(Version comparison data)
::::
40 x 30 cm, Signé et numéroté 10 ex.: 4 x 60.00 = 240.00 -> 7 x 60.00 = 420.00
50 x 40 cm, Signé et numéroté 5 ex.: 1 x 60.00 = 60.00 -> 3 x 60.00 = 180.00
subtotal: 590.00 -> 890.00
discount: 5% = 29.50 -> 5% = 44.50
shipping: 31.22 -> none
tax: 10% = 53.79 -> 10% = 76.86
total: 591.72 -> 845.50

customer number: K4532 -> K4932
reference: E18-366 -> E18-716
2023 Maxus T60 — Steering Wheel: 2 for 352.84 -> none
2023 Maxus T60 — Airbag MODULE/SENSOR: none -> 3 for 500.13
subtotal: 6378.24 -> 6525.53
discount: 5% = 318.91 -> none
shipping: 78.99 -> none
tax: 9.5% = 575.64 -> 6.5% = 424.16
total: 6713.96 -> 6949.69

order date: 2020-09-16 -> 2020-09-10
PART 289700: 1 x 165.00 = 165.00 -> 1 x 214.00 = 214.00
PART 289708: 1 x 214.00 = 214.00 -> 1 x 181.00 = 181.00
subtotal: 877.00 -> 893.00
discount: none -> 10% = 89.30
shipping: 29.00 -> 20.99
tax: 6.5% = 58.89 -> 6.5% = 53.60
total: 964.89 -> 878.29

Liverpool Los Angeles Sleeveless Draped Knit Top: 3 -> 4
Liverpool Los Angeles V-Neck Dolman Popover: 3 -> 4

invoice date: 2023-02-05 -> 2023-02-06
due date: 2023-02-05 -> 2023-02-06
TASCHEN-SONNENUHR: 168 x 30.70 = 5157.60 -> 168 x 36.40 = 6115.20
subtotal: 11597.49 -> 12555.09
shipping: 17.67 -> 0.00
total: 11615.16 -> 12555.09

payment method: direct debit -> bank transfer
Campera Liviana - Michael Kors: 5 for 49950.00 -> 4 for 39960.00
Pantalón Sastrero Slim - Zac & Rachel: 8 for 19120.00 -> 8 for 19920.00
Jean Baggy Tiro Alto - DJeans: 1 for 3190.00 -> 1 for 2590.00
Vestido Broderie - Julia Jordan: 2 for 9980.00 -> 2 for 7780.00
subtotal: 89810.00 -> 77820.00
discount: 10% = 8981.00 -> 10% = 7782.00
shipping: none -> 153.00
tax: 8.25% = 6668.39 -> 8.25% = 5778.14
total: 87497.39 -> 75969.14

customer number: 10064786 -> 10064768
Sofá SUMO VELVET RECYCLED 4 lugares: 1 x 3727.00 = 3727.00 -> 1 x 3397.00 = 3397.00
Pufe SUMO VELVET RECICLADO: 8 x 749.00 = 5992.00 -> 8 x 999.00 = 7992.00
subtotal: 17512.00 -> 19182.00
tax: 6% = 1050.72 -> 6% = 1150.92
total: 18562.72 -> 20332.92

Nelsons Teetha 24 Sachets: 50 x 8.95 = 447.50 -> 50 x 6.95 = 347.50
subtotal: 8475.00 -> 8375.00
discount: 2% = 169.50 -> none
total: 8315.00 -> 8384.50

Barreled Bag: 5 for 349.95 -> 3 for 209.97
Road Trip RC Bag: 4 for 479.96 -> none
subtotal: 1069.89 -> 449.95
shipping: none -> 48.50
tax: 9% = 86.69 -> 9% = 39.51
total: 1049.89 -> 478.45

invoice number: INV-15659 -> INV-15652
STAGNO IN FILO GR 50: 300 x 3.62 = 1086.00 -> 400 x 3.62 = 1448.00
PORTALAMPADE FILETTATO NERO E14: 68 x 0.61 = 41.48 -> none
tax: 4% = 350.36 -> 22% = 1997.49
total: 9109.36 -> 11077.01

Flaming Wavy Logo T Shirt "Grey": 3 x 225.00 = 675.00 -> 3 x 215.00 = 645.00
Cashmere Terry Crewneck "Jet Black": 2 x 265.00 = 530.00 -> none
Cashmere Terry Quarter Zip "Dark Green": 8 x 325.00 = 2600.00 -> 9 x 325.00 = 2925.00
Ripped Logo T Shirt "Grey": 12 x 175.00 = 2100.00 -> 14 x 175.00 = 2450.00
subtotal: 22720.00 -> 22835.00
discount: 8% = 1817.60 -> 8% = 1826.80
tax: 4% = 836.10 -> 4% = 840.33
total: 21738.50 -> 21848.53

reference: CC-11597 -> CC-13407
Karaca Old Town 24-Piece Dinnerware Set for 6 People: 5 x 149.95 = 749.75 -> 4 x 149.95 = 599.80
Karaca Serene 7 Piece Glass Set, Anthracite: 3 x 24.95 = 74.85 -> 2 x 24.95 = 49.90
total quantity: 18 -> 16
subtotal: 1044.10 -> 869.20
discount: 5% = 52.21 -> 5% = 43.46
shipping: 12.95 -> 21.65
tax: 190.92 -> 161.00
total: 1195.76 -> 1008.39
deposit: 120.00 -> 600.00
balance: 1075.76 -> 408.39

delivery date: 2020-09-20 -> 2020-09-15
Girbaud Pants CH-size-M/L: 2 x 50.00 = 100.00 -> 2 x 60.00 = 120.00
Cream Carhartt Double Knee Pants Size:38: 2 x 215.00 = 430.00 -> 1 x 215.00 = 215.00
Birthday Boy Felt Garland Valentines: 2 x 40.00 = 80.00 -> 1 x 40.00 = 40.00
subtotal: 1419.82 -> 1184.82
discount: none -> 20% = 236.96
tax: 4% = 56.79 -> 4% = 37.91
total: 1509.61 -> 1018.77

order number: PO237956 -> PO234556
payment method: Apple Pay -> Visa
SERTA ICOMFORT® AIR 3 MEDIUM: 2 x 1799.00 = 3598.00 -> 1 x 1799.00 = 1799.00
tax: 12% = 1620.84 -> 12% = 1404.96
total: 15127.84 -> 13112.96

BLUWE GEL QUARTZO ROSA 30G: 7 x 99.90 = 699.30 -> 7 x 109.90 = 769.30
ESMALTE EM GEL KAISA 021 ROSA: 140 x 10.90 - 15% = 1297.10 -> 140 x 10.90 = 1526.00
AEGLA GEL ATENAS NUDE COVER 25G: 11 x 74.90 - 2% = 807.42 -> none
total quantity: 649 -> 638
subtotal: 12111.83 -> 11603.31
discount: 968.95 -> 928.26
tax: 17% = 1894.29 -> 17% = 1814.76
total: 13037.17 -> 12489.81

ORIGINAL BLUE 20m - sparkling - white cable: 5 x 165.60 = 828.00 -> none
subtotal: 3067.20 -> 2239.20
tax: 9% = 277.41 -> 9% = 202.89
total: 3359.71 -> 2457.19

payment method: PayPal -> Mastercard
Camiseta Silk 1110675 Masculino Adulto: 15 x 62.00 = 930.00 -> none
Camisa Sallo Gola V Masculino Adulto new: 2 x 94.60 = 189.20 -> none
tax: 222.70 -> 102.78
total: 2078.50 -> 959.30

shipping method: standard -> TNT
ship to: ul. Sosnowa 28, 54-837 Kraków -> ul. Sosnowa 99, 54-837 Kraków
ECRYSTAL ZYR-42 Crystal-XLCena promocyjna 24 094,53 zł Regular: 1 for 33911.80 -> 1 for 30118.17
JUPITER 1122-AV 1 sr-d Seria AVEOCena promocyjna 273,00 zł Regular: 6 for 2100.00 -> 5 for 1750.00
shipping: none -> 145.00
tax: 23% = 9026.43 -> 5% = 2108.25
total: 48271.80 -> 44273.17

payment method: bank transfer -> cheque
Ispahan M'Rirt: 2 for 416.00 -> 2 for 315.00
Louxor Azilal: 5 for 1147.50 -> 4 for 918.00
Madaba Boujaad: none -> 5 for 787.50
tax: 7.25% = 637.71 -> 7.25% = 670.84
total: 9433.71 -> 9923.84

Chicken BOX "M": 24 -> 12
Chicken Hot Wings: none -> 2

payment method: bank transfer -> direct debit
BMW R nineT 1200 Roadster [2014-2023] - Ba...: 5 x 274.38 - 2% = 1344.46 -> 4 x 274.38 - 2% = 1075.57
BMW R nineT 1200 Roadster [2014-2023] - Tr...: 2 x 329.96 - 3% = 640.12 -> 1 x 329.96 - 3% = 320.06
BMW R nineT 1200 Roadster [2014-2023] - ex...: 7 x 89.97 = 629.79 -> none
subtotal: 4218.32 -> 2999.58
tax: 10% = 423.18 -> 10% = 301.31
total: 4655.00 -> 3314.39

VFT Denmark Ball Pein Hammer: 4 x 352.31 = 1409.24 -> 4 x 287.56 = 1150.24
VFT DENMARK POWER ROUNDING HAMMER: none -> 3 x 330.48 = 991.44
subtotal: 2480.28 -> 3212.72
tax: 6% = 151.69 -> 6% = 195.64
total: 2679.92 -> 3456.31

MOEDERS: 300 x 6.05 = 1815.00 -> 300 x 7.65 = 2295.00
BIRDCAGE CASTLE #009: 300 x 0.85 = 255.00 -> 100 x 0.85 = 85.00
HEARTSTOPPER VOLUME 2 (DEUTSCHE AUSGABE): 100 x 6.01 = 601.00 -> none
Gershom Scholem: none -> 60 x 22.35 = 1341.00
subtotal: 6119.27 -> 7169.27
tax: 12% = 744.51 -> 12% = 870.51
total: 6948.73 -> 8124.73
::::
▶ **Problem requirements**:
Which lines above contain the word "Regular"? Copy all of them.

▶ **Answer to this exercise**:
ECRYSTAL ZYR-42 Crystal-XLCena promocyjna 24 094,53 zł Regular: 1 for 33911.80 -> 1 for 30118.17
JUPITER 1122-AV 1 sr-d Seria AVEOCena promocyjna 273,00 zł Regular: 6 for 2100.00 -> 5 for 1750.00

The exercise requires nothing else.